But one way in which it has historically differed to similar departments elsewhere is in its policy advice offering. When the Institute previously looked at the support offered to heads of government, it found the Cabinet Office had far fewer civil service policy advisers supporting the prime minister than leaders in Australia, Canada and Germany. The domestic policy secretariats in the Cabinet Office do provide some support, with separate policy advice coming from the policy unit in Number 10, but the prime minister still relies on briefings from staff in other departments, supplemented by a steering brief from the Cabinet Office. In the Australian prime minister’s department, by contrast, a policy team ‘shadows’ every other department and offers the prime minister substantive, independent advice, with a separate secretariat administering the cabinet process.

Policy expertise in a prime minister’s department can offer an independent view. It can also help the prime minister spot problems on the horizon, as well as joining the dots between different departments, as the cabinet secretariats do now. The review should consider whether the Cabinet Office needs more of this capability, or whether it already strikes the appropriate balance.

How much do you want to run from the centre of government?

The Cabinet Office shapeshifts over time – functions come and go according to each prime minister’s interests and their style of running government. Maude and his team should ask the question: just how much do you want to run from the centre?
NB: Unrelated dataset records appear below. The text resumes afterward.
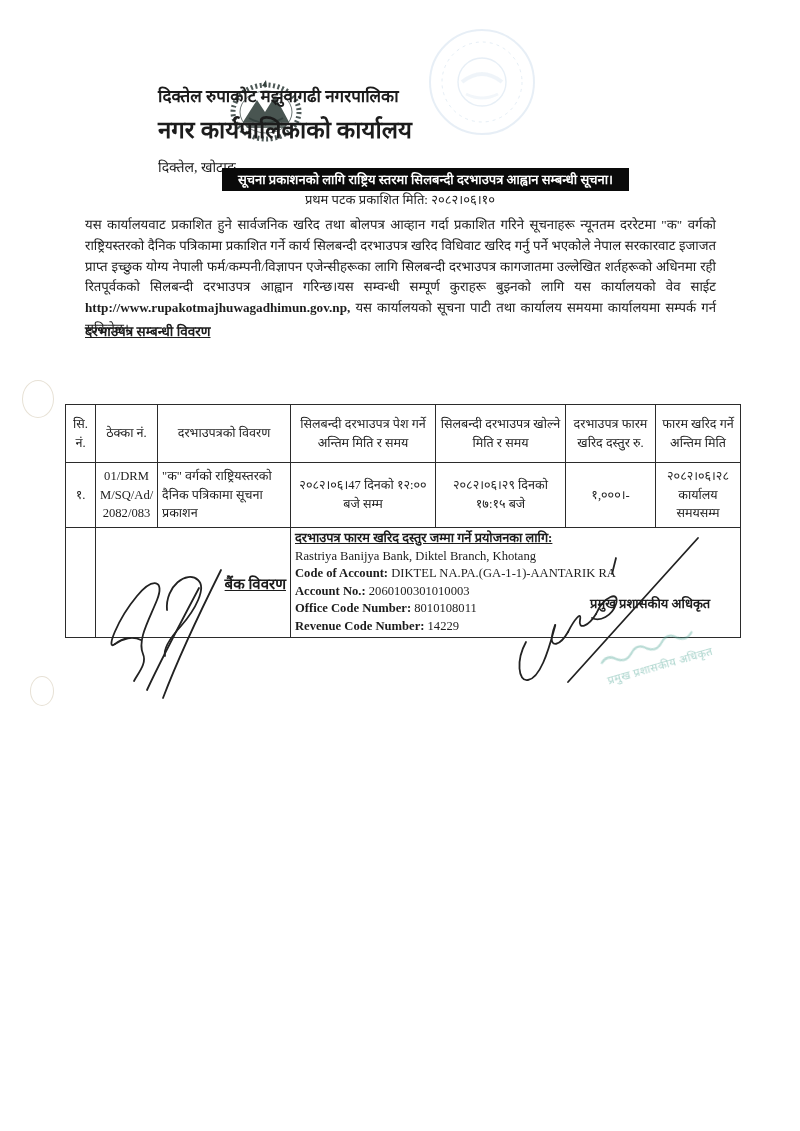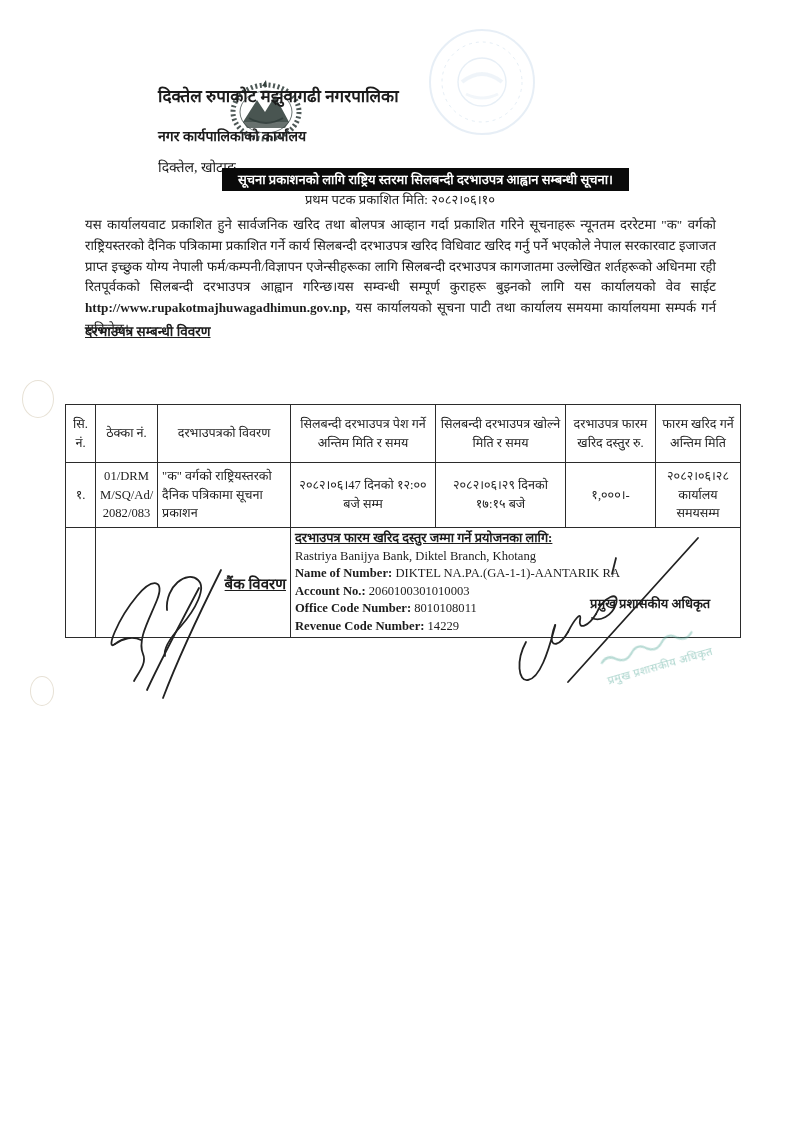--- a/index.html
+++ b/index.html
@@ -9,21 +9,21 @@
     background:var(--page_bg,#fff);
     font-family:"Liberation Serif","DejaVu Serif",serif;
     color:var(--ink,#1c1c1c);
     overflow:hidden;
   }
   .abs { position:absolute; }
 
   
   .hdr-block { left:158px; top:84px; width:500px; text-align:left; }
   .hdr-mun   { font-size:17px; font-weight:bold; white-space:nowrap; }
-  .hdr-off   { font-size:14px; font-weight:bold; margin-top:19px; white-space:nowrap; }
+  .hdr-off   { font-size:24px; font-weight:bold; margin-top:5px; white-space:nowrap; }
   .hdr-addr  { font-size:14px; margin-top:12px; white-space:nowrap; }
 
   .emblem { left:227px; top:78px; }
   .watermark { left:416px; top:24px; opacity:.55; }
 
   
   .title-bar {
     left:197px; top:168px; width:407px; height:23px;
     background:var(--title_bar_bg,#0a0a0a); color:var(--title_bar_text,#fff);
     font-size:13px; font-weight:bold; text-align:center; line-height:23px;
@@ -152,21 +152,21 @@
       <td class="c">२०८२।०६।२८ कार्यालय समयसम्म</td>
     </tr>
     <tr>
       <td></td>
       <td colspan="2" class="bank-label-cell">
         <span class="bank-label">बैंक विवरण</span>
       </td>
       <td colspan="4" class="bank-cell">
         <div class="nep-line">दरभाउपत्र फारम खरिद दस्तुर जम्मा गर्ने प्रयोजनका लागि:</div>
         <div>Rastriya Banijya Bank, Diktel Branch, Khotang</div>
-        <div><span class="lbl">Name of Number:</span><span> DIKTEL NA.PA.(GA-1-1)-AANTARIK RA</span></div>
+        <div><span class="lbl">Code of Account:</span><span> DIKTEL NA.PA.(GA-1-1)-AANTARIK RA</span></div>
         <div><span class="lbl">Account No.:</span><span> 2060100301010003</span></div>
         <div><span class="lbl">Office Code Number:</span><span> 8010108011</span></div>
         <div><span class="lbl">Revenue Code Number:</span><span> 14229</span></div>
       </td>
     </tr>
   </tbody>
     </table>
 
   <svg class="abs sig" style="left:103px; top:548px;" width="155" height="152" viewBox="0 0 155 152">
     <g fill="none" stroke="#222" stroke-width="1.8" stroke-linecap="round">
How much is it possible to do well from the centre? What is done better by departments?

This government has already shown an inclination to keep a tight grip on the government machine: special advisers and government communications have both been brought under Number 10’s direction, Dominic Cummings and members of the No 10 policy unit have shifted from the prime minister’s offices in 10 Downing Street to premises occupied by the Cabinet Office, and former associates of key figures such as Michael Gove and Cummings have been appointed to departments’ boards.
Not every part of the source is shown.